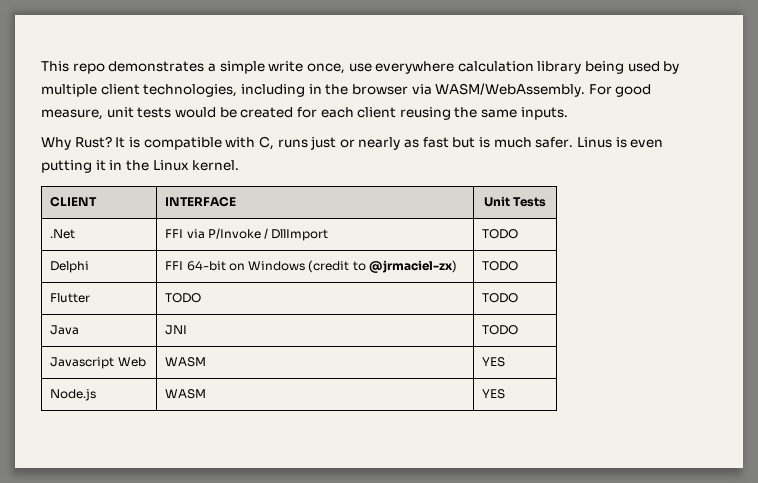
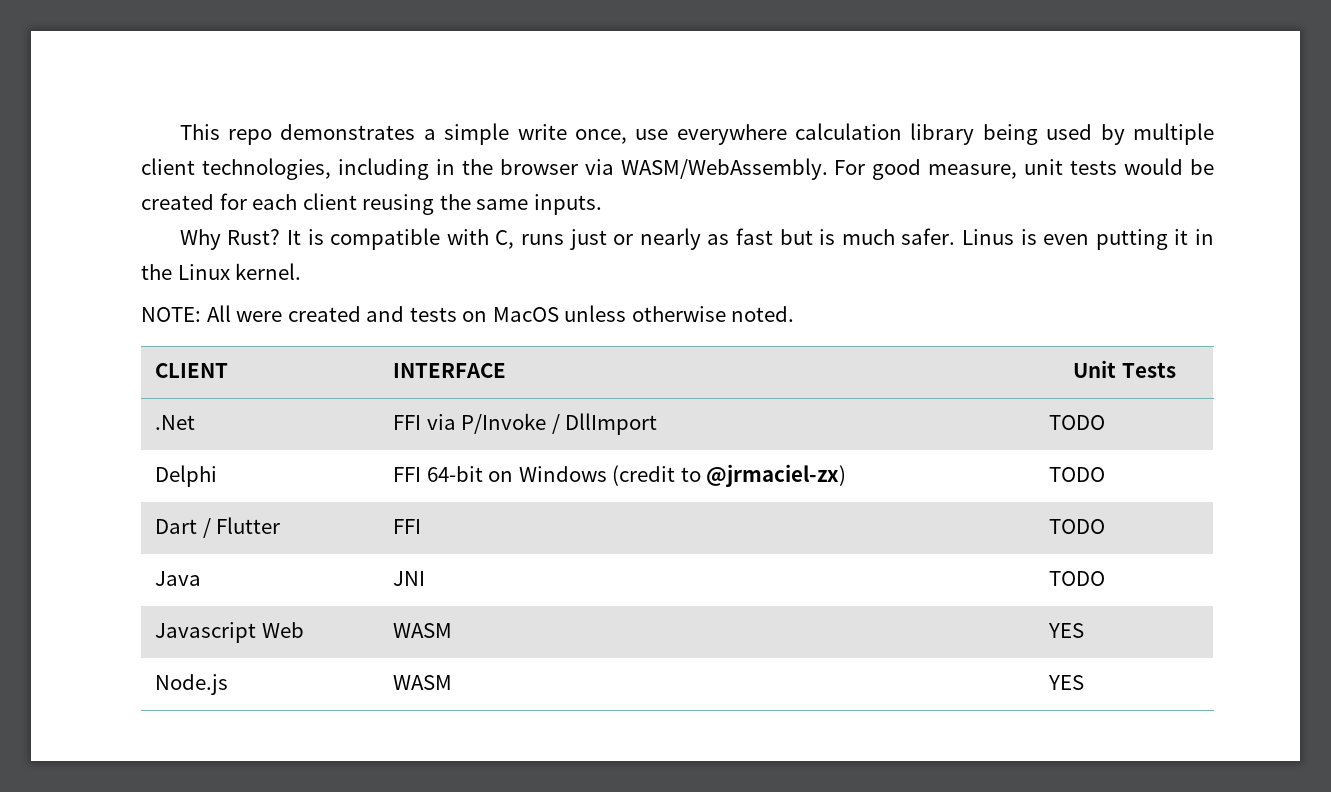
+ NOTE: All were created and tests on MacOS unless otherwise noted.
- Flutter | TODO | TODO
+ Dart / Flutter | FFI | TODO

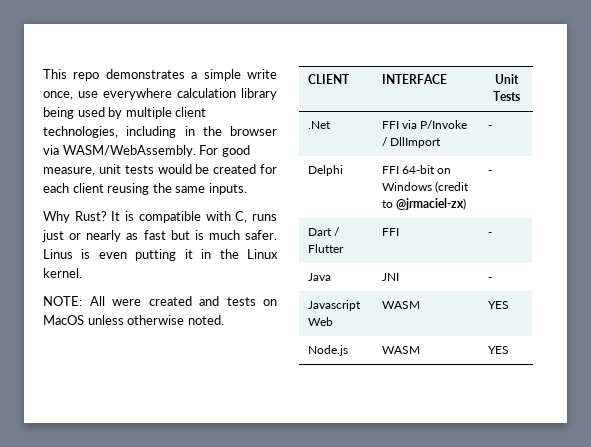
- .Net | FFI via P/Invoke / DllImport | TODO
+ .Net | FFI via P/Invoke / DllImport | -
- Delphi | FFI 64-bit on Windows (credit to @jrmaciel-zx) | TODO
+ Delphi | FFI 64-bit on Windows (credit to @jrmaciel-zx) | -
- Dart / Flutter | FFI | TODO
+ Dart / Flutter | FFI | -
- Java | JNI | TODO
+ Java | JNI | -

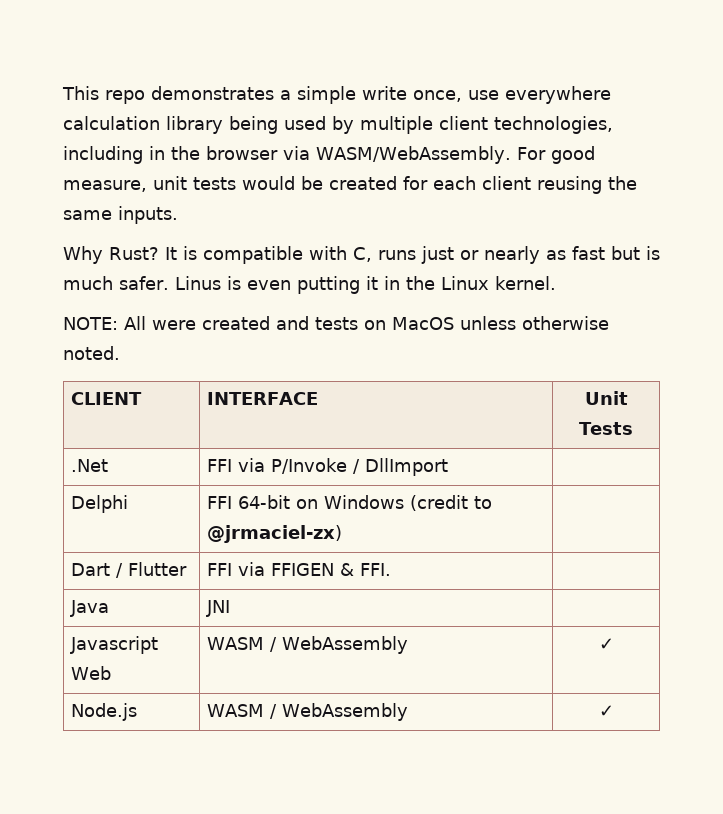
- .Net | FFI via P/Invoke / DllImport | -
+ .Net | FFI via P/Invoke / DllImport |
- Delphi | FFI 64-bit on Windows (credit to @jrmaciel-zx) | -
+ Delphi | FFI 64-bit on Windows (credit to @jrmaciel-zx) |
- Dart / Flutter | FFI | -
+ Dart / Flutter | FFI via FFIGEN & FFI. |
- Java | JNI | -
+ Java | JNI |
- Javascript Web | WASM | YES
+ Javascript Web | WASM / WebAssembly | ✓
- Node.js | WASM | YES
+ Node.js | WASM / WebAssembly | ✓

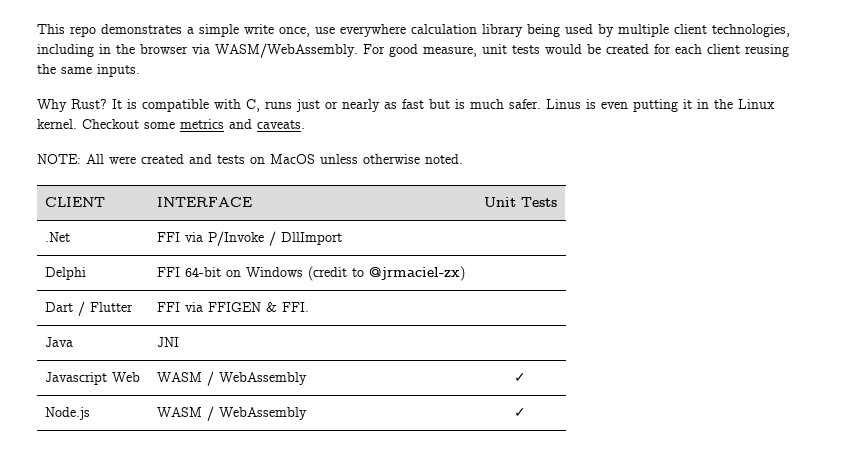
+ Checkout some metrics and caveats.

* * *

**AIM OF THE EXERCISE**
Please show every line of the records that holds the word "TODO".

**RESULT OF THE TASK**
- Flutter | TODO | TODO
+ Dart / Flutter | FFI | TODO
- .Net | FFI via P/Invoke / DllImport | TODO
- Delphi | FFI 64-bit on Windows (credit to @jrmaciel-zx) | TODO
- Dart / Flutter | FFI | TODO
- Java | JNI | TODO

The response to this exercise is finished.